:: INSTRUCTIONS TO FOLLOW ::
The answer must consist of every line in the records below that contains the string "claim".

:: GIVEN RECORDS ::
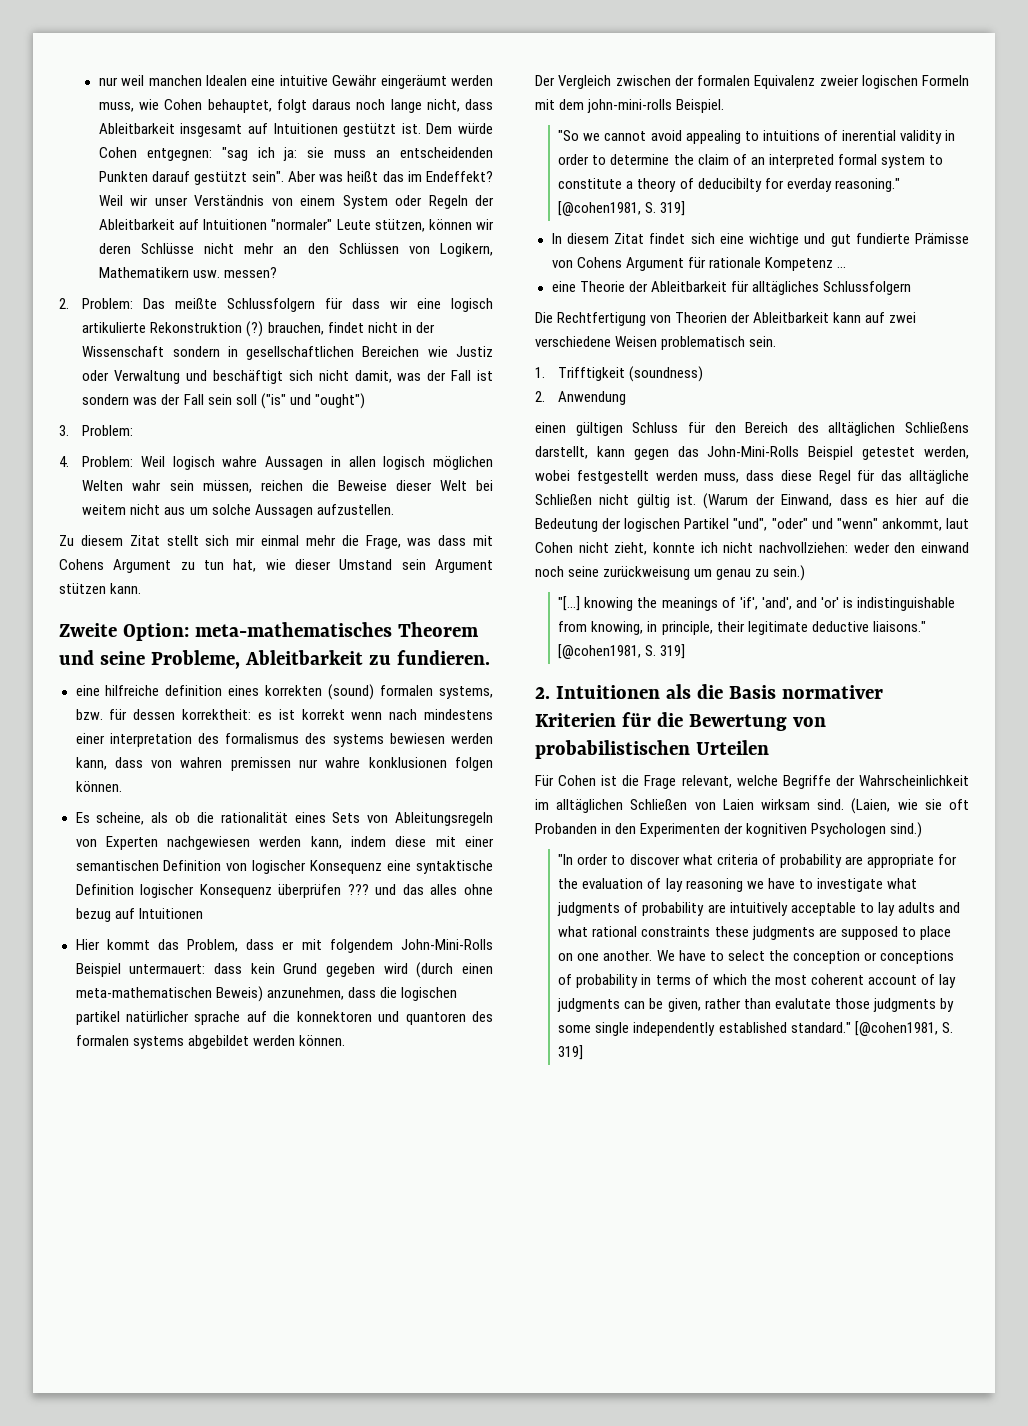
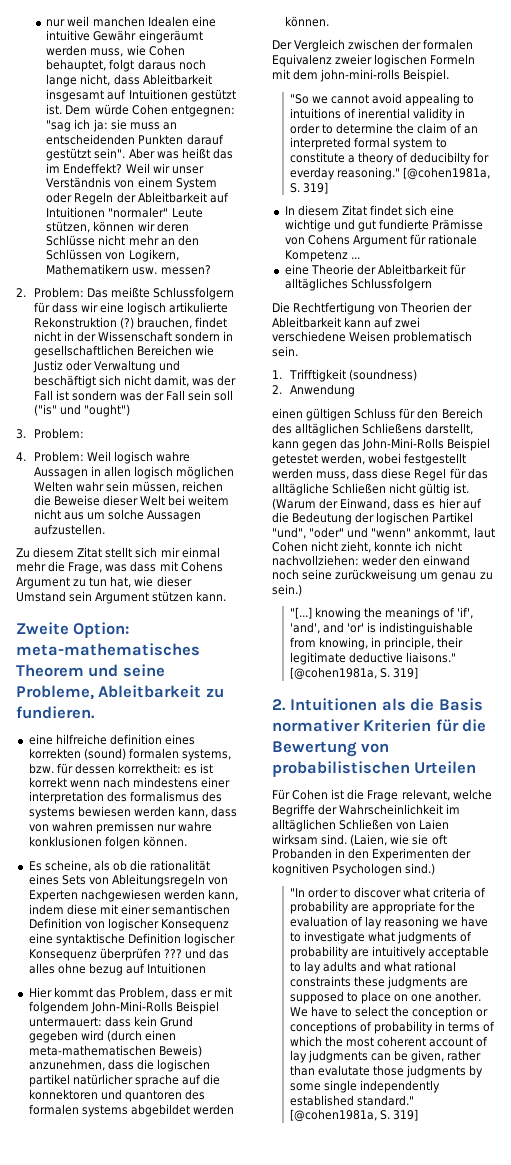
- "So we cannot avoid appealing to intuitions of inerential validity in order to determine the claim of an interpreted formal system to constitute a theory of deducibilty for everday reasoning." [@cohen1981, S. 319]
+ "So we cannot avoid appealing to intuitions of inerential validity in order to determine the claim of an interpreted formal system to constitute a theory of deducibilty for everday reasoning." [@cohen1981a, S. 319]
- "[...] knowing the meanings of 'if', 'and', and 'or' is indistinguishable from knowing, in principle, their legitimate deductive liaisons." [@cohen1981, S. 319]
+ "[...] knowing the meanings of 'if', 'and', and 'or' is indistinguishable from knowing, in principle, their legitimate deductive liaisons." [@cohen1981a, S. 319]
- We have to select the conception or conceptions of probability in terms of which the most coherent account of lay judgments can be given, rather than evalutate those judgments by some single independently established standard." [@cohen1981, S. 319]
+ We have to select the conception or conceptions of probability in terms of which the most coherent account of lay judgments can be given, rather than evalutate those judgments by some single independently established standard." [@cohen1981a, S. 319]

--

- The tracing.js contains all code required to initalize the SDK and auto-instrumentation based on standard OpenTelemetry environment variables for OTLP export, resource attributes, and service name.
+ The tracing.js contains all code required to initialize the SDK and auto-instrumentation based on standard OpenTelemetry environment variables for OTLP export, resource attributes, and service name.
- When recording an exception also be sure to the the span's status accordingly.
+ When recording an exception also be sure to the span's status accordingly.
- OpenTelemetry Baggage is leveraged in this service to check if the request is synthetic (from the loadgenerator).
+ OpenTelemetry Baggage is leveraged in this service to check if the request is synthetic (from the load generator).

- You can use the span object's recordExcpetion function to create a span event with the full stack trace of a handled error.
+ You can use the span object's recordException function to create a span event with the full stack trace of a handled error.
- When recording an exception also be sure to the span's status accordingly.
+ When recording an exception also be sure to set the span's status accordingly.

:: SOLUTION TO THIS PROBLEM ::
- "So we cannot avoid appealing to intuitions of inerential validity in order to determine the claim of an interpreted formal system to constitute a theory of deducibilty for everday reasoning." [@cohen1981, S. 319]
+ "So we cannot avoid appealing to intuitions of inerential validity in order to determine the claim of an interpreted formal system to constitute a theory of deducibilty for everday reasoning." [@cohen1981a, S. 319]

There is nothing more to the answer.